THE INPUT:
-------

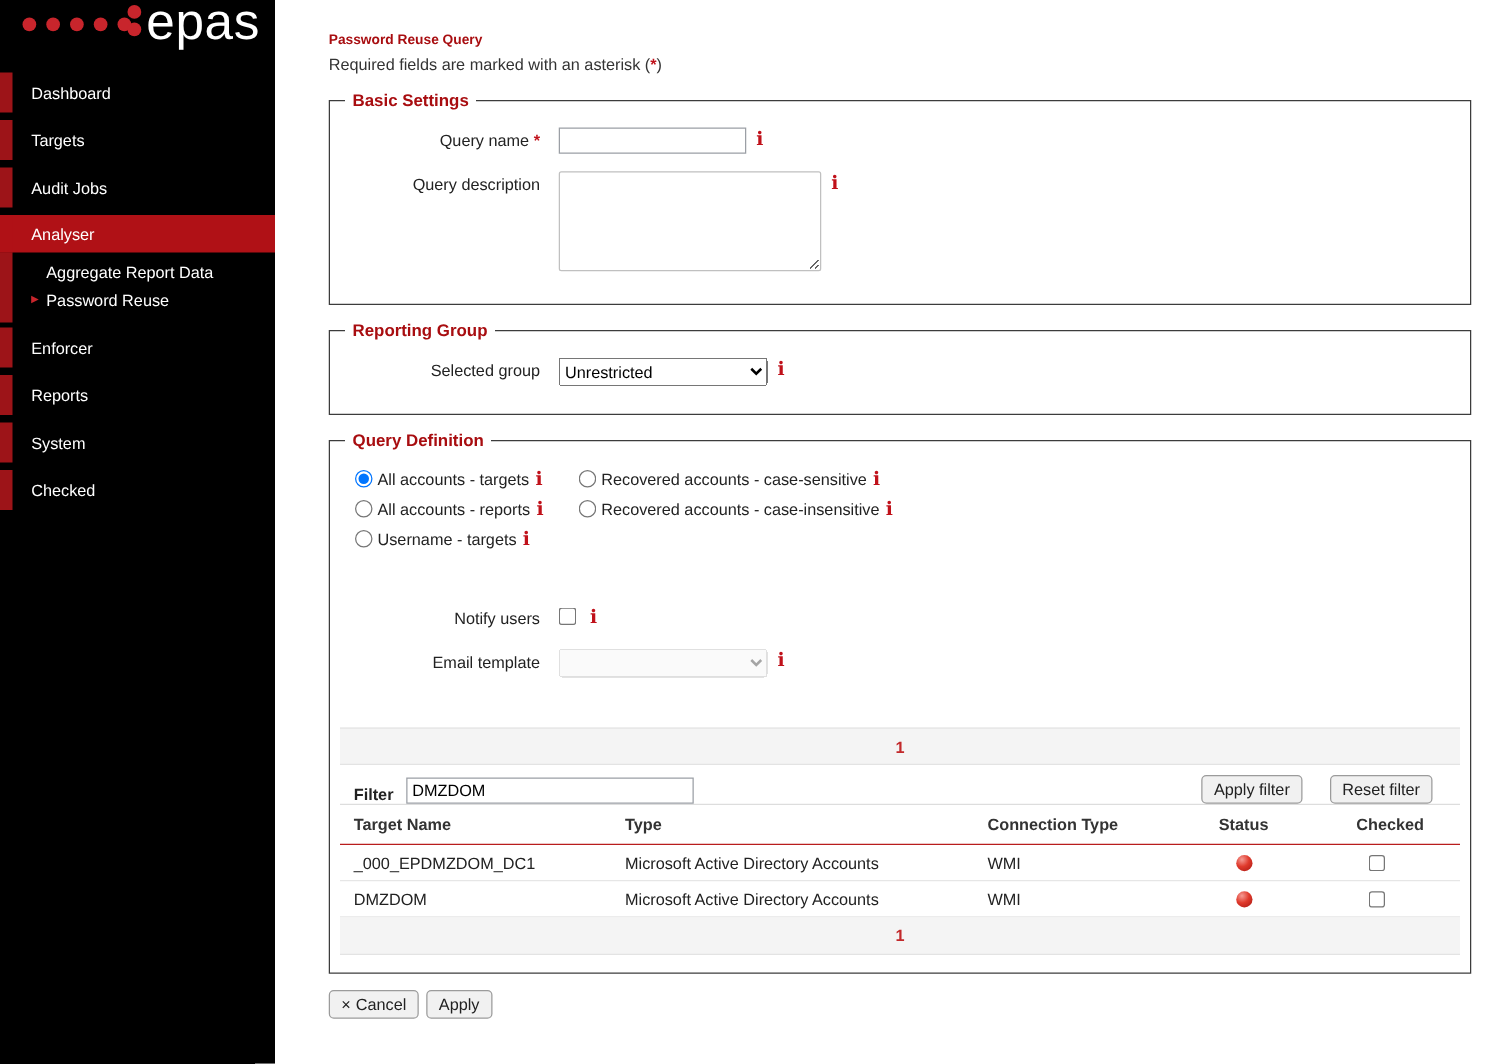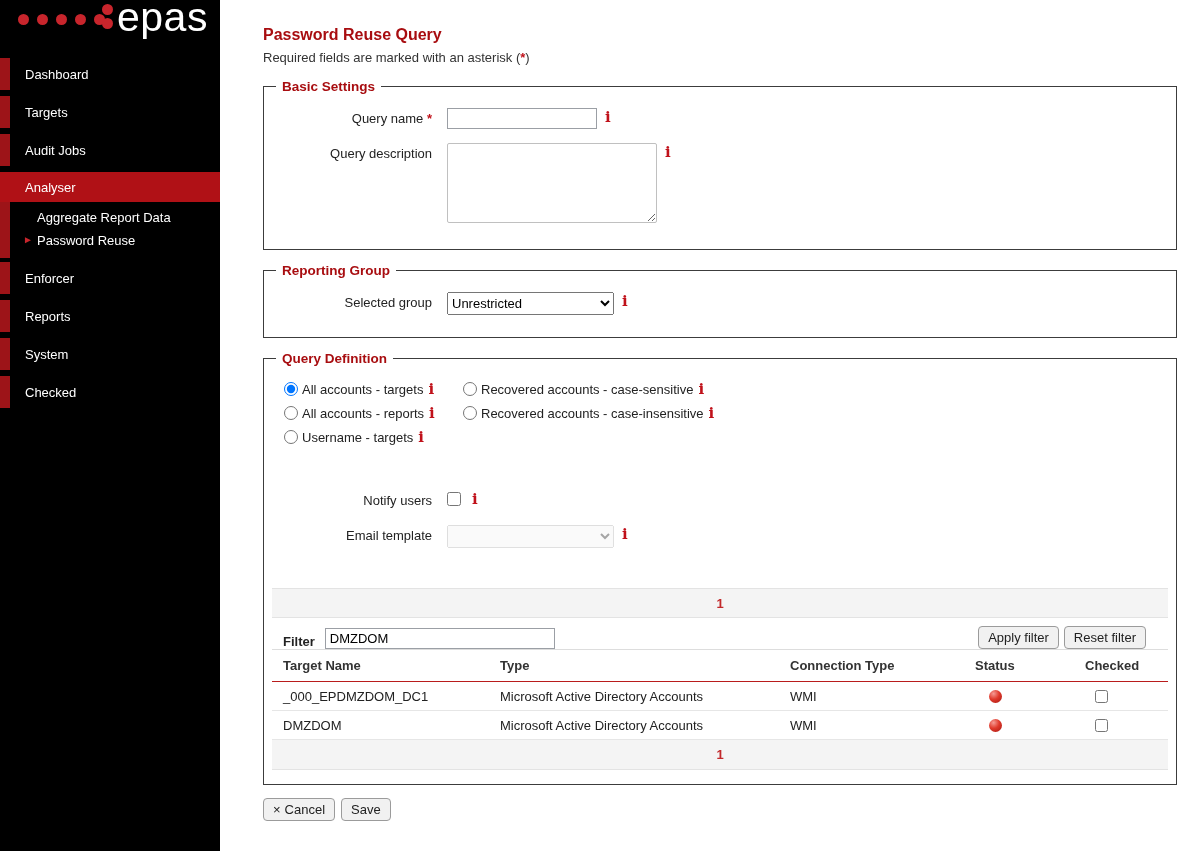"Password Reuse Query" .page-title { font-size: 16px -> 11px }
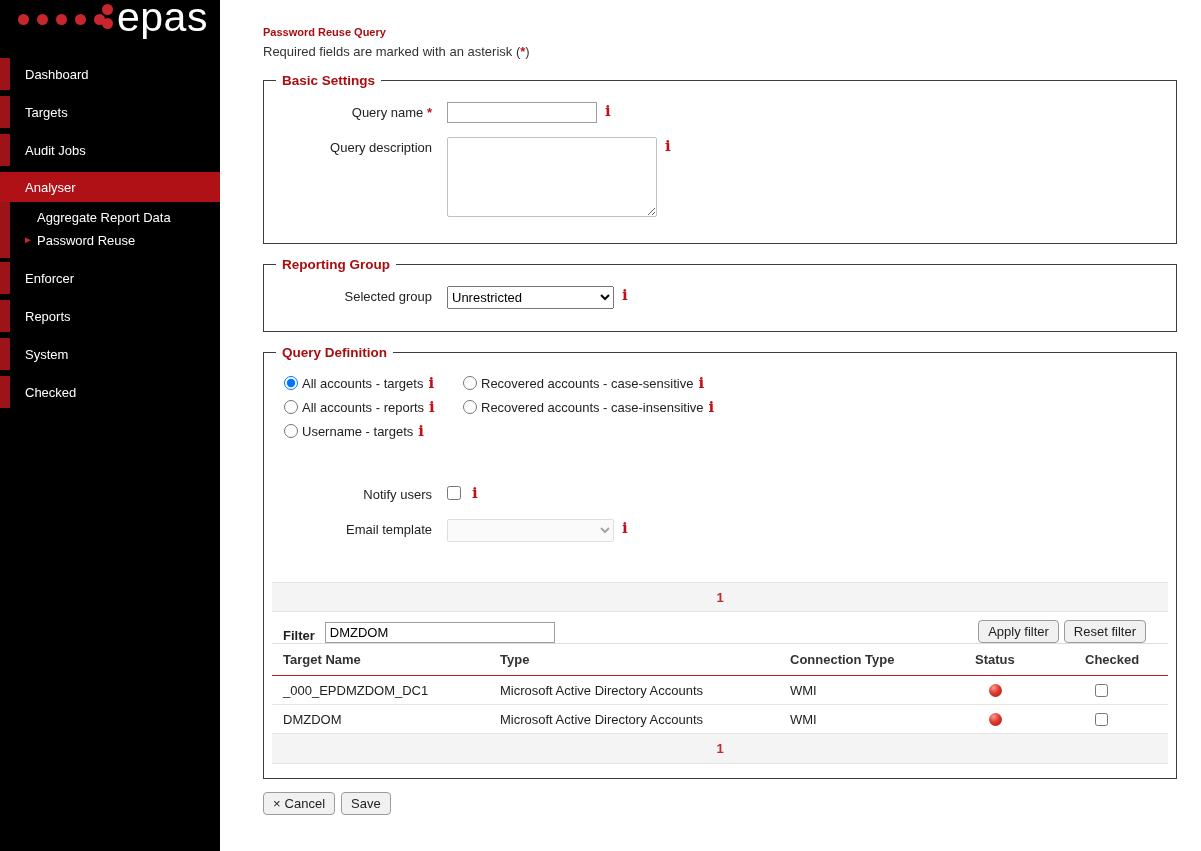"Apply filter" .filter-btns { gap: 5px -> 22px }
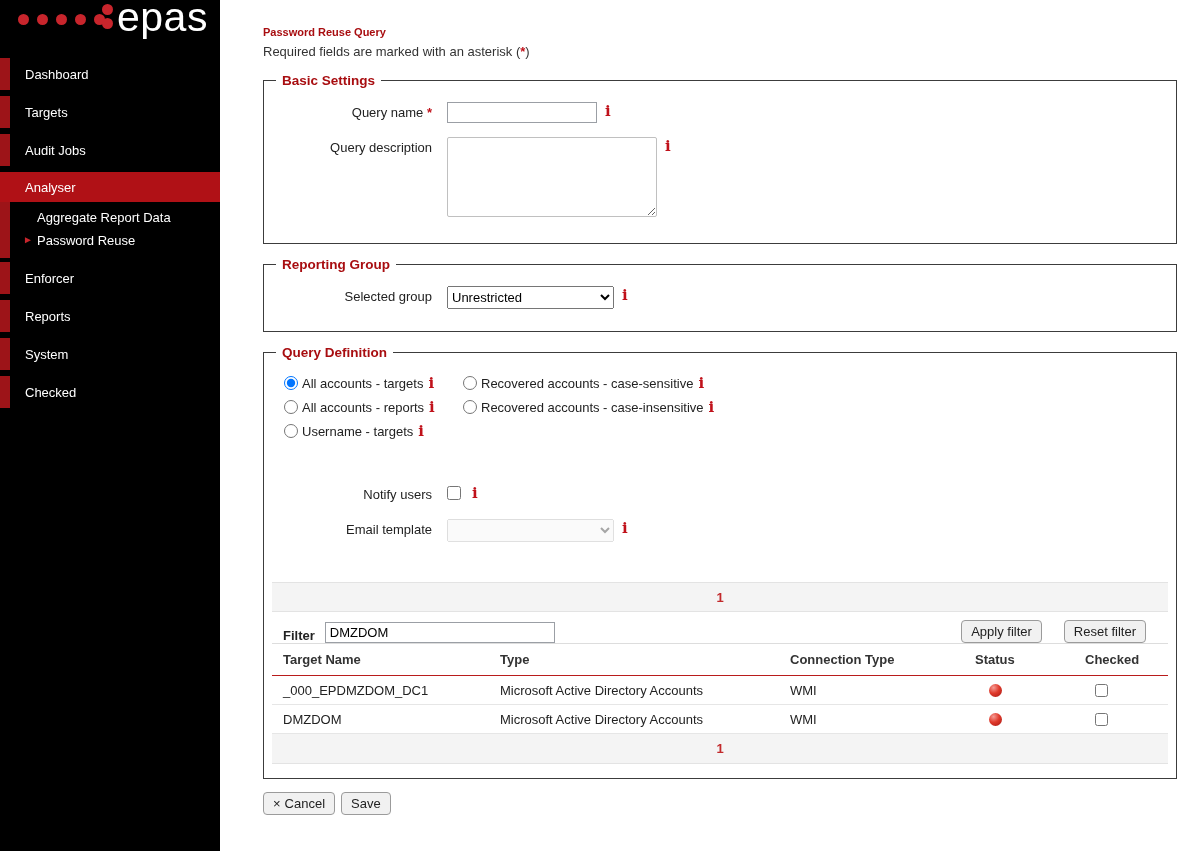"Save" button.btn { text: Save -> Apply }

-------

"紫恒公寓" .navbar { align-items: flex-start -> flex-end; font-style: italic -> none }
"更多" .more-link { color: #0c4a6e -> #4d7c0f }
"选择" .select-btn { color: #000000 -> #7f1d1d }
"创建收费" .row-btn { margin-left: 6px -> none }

-------

With the pictures omitted, restate word for word the lines above from the line that has "font-size: 16px ->" up to and including the line that has "text: Save ->", and no other lines.

RESULT BELOW:
"Password Reuse Query" .page-title { font-size: 16px -> 11px }
"Apply filter" .filter-btns { gap: 5px -> 22px }
"Save" button.btn { text: Save -> Apply }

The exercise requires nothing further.